(Structured diff data)
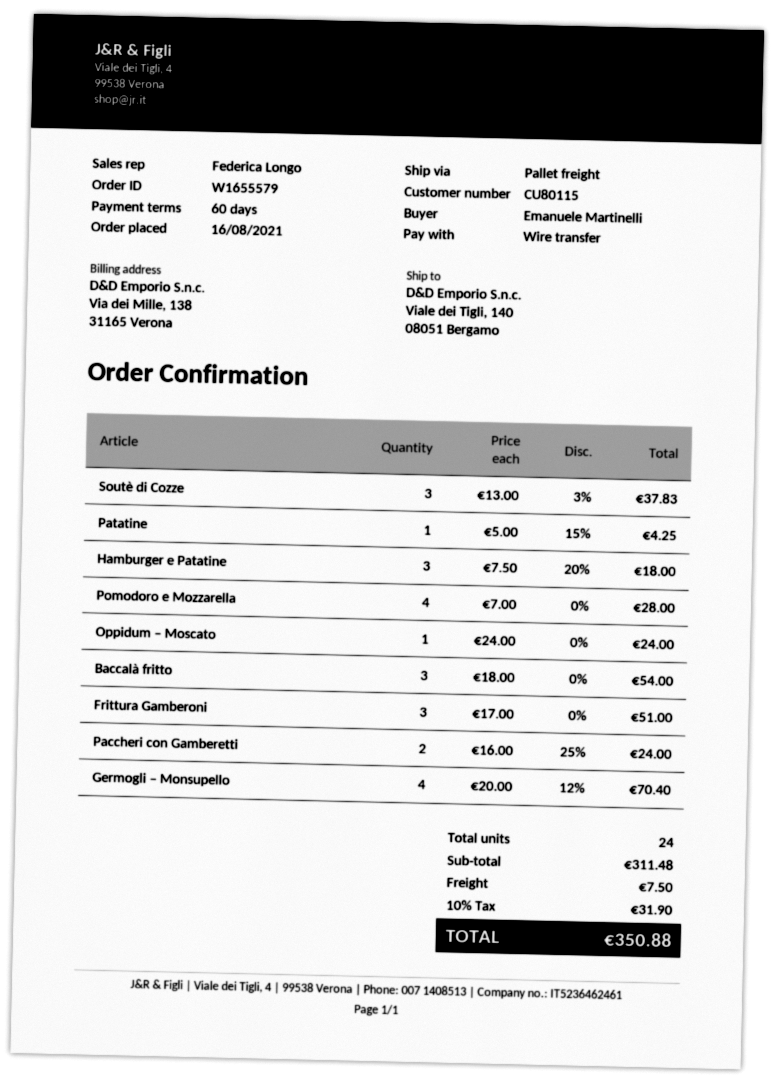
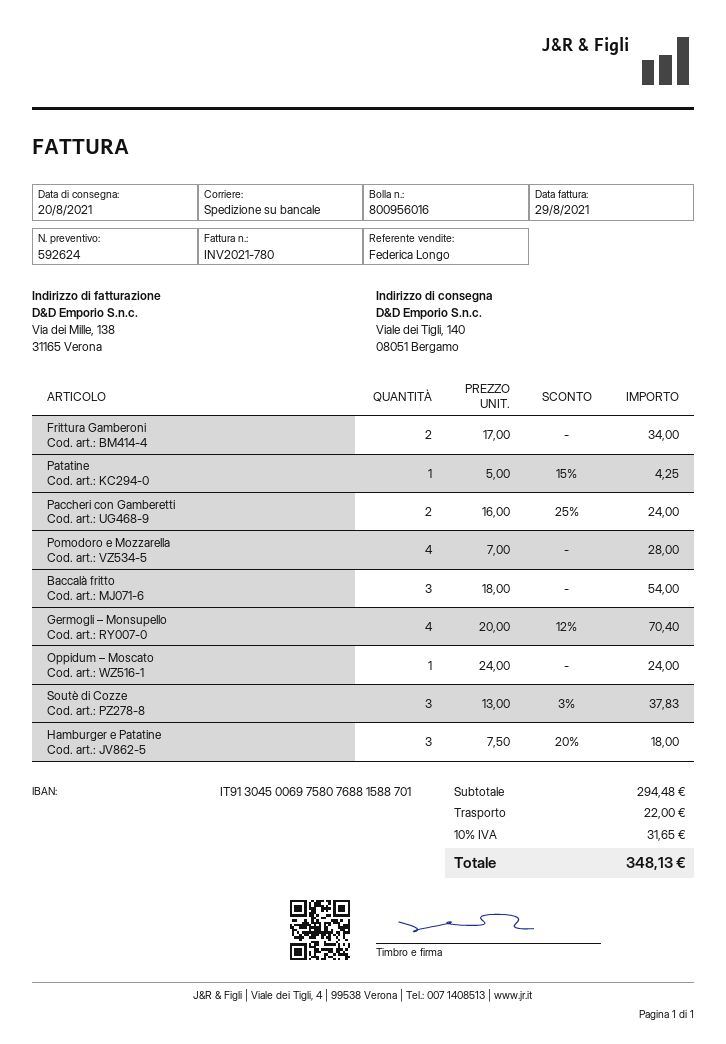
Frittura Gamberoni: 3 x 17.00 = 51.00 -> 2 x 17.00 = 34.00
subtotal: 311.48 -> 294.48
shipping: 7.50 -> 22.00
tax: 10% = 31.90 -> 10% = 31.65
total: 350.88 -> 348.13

**TASK STATEMENT**
The images are to be left out; every line above should be set down exactly.

**RESULT OF THE EXERCISE**
Frittura Gamberoni: 3 x 17.00 = 51.00 -> 2 x 17.00 = 34.00
subtotal: 311.48 -> 294.48
shipping: 7.50 -> 22.00
tax: 10% = 31.90 -> 10% = 31.65
total: 350.88 -> 348.13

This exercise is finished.